Galena, IL, Pinch Hits for Chisholm, MN (5:35) is a quick feature that looks at one of the locations used in the film and how the town of Galena, Illinois was converted for the filming. This was a decent little feature with local historian Steve Repp. The Field of Dreams A Scrapbook (1:29:51) is an incredible lengthy look at the making of the film from beginning to end. This is absolutely worth looking at and just adds to the already impressive supplements contained on the disc. The Bravo Special: From Page to Screen (46:06) is another lengthy feature that looks heavily at the novel "Shoeless Joe" and the director's journey to bringing the story to the big screen. The Theatrical Trailer is included and was missing on the HD-DVD release.
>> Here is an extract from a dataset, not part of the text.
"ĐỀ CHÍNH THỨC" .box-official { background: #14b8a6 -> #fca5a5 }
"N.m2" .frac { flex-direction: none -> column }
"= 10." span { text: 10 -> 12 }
Finally, the Feature Commentary with Director Phil Alden Robinson and Directory of Photography John Lindley is the same commentary that has been found on every major home video release of the picture aside from VHS. I've listened to this commentary track in the past and Robinson and Lindley are decent enough speakers, but after watching the hours of bonus footage found in the "Scrapbook" and other making-of materials, it starts to feel a little repetitive. This is absolutely nothing to knock the two men as they provide an engaging and informative commentary track, but "Field of Dreams" contains so many lengthy and good pieces of value added content, that only the diehard fans will be able to sit through all of those stand-alone features and this track.
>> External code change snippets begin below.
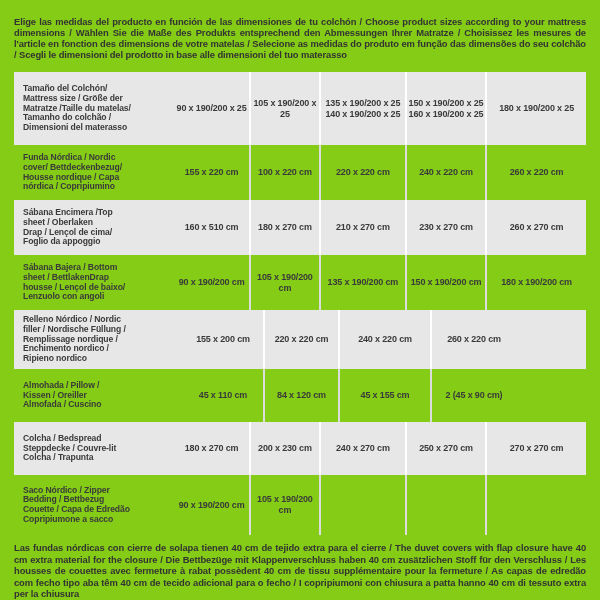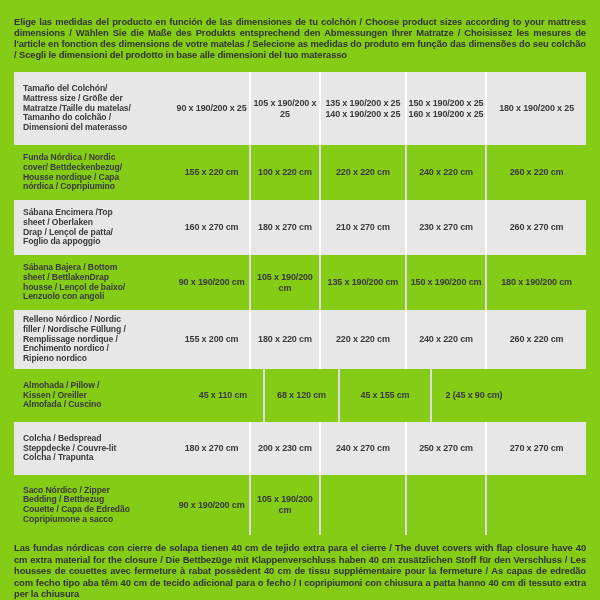"Sábana Encimera /Top" span.txt { text: patta/ -> cima/ }
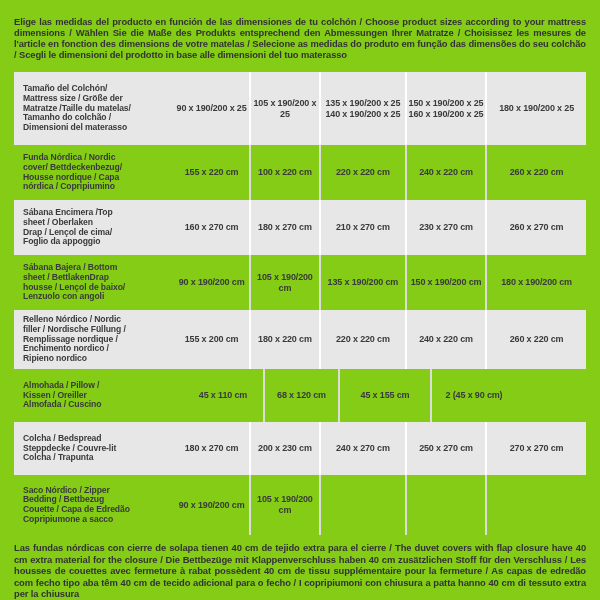"160 x 270 cm" span.txt { text: 270 -> 510 }
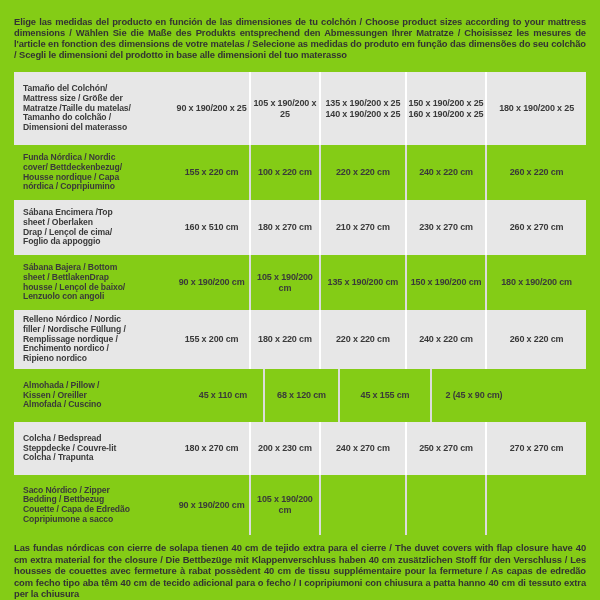"180 x 220 cm" div.cell { html: <div> <span>180 x 220 cm</span> </div> -> none }
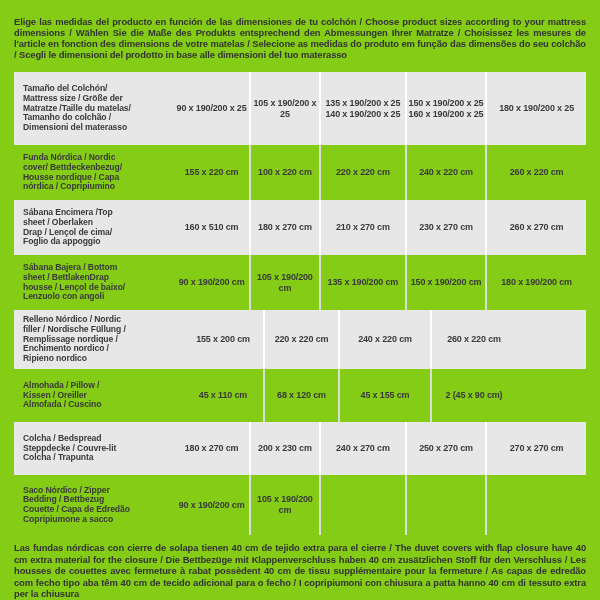"68 x 120 cm" span.txt { text: 68 -> 84 }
"Field of Dreams" is one of Kevin Costner's better pictures and as I grow older, I find myself enjoying the film even more. The last time I reviewed the title was on HD-DVD and I simply did a comparison review. This time around, I watched the entire picture with my complete attention and completely re-wrote that former review to give the title some well deserved attention. This is a classic picture and its themes of redemption are important and at its core, "Field of Dreams" is really not a baseball picture, but a movie about living your dreams. The new Blu-ray release has the same look and feel of the old release and really doesn't add anything new to the supplemental materials, but this has always been a very good release and that doesn't change on Blu-ray. It may not look and sound superb, but the bonus materials are among the better offerings on the format. Out of the bundle of Blu-rays Universal release for Father's Day, this is my top recommendation.